Real borzois rarely look intelligent, but this one gave him a look of sly complicity. Bernal supposed a paint chip had been knocked off by the impact with his head.
_______
Bernal had started going to South Dakota after the citizens of Evanston burned Muriel in effigy.
He and Muriel had watched the video of the proceedings in her living room. He’d gotten it from a station in Billings, and it was much higher resolution than the tiny one available online. People gathered along a stretch of highway and hoisted a manikin dressed in a ball gown on a cherry picker. They doused it with the gasoline/ ethanol mixture that helped support the local economy, and set fire to it. The clothing burned quickly, but the smooth plastic didn’t catch, finally leaving a naked manikin dangling on its gibbet, black streaks of melted eyelashes on its face, plastic hair smoldering. First one shoe fell off, then the other. Eventually, the crowd got back in their cars and drove home. The cherry picker swung and deposited Muriel’s effigy in the back of a pickup.
“Someone went through the trouble to make it recognizably me.” Muriel scanned back and went through the scene frame by frame. “That’s a Balenciaga ball gown, vintage, maybe twenty-five years old. They must have a hell of a consignment shop in Evanston. I’d definitely wear it, given the right occasion. But, Jesus, not with those shoes. I mean, they aren’t bad shoes, can’t focus close enough to be sure, but they look like Charles Davids. Decent for an afternoon get-together, maybe a trip to the mall, b
ut not for evening wear. And don’t get me started on those Wal-Mart hose.. .
She crossed her legs with an expensive whisper and pouted.
“They really don’t like my mammoth idea.”
“Nope. If possible, they like it even less than having their lands turned over to bison in that Buffalo Commons proposal a few years back.”
“Bison.” Muriel snorted. “Those ruminants-come-lately? Please. Some of the most boring mammals ever evolved. Mammoths or nothing.”
Muriel had been financing a program to use bootleg mammoth DNA from a defunct South Korean lab, implanted into African elephant ova, to recreate mammoths and release them on the depopulated Great Plains. She’d expected some local resistance but not an actual riot.
So Bernal had repeatedly visited the small towns along the strips of asphalt to work things out. Bernal was naturally better at ideas and things than at people, but he had learned a few simple heuristics from Muriel—mirroring people’s postures, flattering them, doing them small favors so that they felt obliged to you—and found that they worked for him.
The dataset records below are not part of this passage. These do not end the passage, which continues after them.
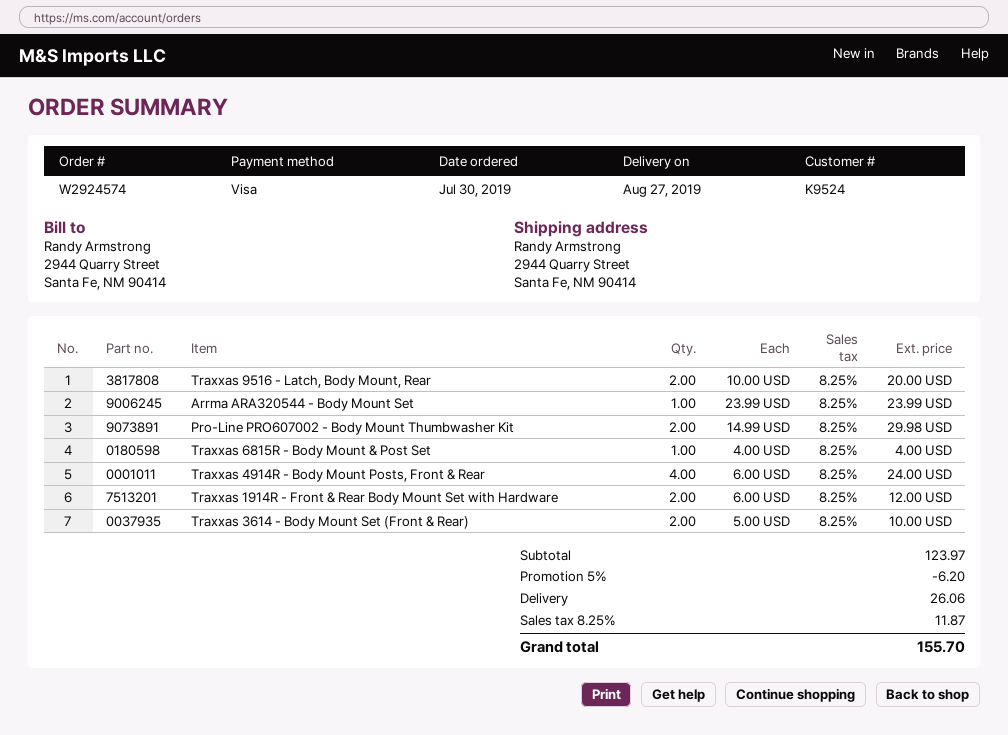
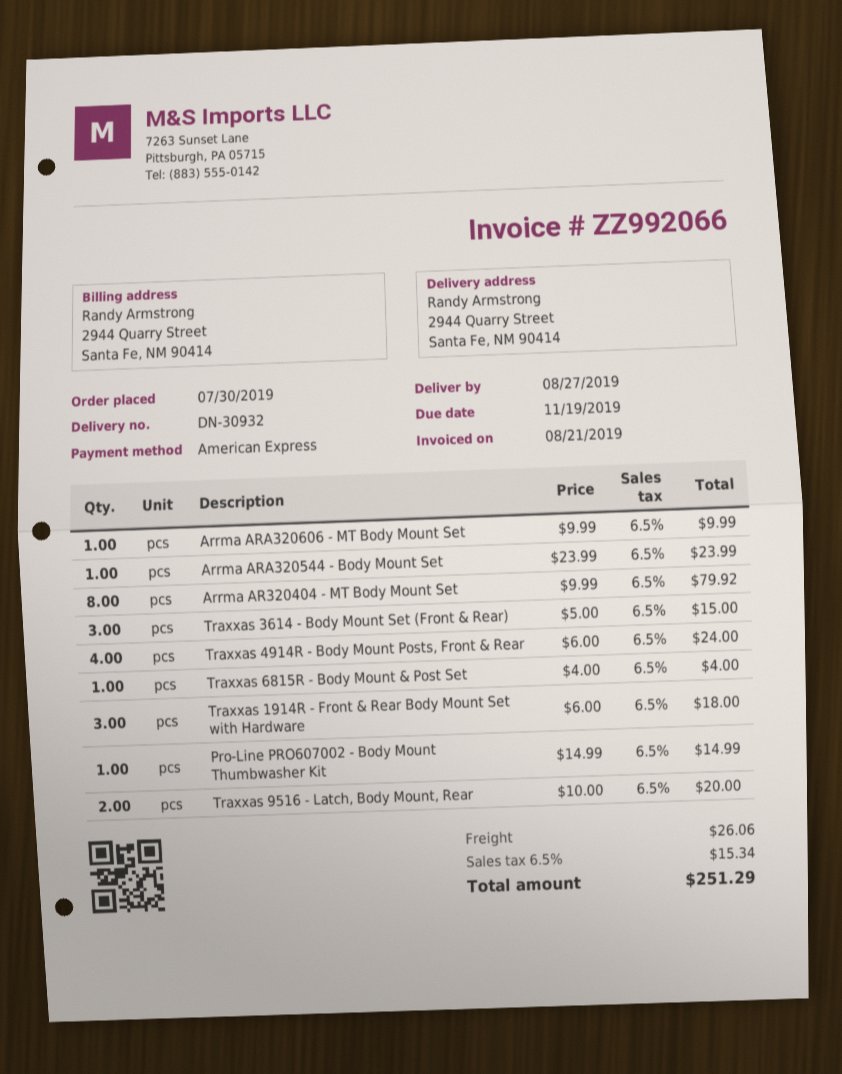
payment method: Visa -> American Express
Pro-Line PRO607002 - Body Mount Thumbwasher Kit: 2 x 14.99 = 29.98 -> 1 x 14.99 = 14.99
Traxxas 1914R - Front & Rear Body Mount Set with Hardware: 2 x 6.00 = 12.00 -> 3 x 6.00 = 18.00
Traxxas 3614 - Body Mount Set (Front & Rear): 2 x 5.00 = 10.00 -> 3 x 5.00 = 15.00
Arrma ARA320606 - MT Body Mount Set: none -> 1 x 9.99 = 9.99
Arrma AR320404 - MT Body Mount Set: none -> 8 x 9.99 = 79.92
discount: 5% = 6.20 -> none
tax: 8.25% = 11.87 -> 6.5% = 15.34
total: 155.70 -> 251.29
Muriel had originally hired him for logistics and operations, but had found that he was good at getting people to understand and agree to her grandiose plans. Over the past year he’d spent a lot of time shivering on bleachers above floodlit high school football fields, packing in hot dishes in church basements, hunting prairie dogs on the rez with angry young Oglala Sioux, handing down tools while politically significant people ranted at him from under pickup trucks with transmission problems.
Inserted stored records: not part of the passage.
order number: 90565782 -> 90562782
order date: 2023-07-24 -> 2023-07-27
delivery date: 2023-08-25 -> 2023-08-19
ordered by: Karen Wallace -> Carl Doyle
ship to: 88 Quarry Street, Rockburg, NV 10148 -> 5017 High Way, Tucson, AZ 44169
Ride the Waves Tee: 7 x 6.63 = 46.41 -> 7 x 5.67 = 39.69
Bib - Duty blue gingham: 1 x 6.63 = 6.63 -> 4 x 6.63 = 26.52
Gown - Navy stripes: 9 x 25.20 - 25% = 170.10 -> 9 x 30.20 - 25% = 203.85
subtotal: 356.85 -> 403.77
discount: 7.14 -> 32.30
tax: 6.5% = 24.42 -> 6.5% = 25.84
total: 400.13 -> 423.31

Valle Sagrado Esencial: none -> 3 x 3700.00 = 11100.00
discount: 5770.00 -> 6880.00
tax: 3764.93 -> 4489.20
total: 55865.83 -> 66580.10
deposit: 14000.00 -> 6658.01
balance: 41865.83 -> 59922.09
But the place was emptying out, and no one could really deny that. A vast region in the center of the country had dropped below the six-people-per-square-miie standard that the 19th century had defined as “frontier.” And a frontier required tenacity, imagination, and a willingness to take risks, or so Bernal portrayed it. He reconstructed Muriel’s vision as he talked with people. African elephants were under extreme environmental pressure on their native continent, but their genes might run free on the northern plains of North America. He worked out pricing schemes to give them water, migration routes that would silhouette them against the sky for compelling images, roles for American Indians, whites, and more recent Hispanic and Orthodox Jewish immigrants as hunters, herders, trainers, and nomads. Every time a light went on in someone’s eyes, or two seemingly unrelated incentives came into alignment, Bernal felt joy. He was a man with a job suited to talents he hadn’t known he possessed.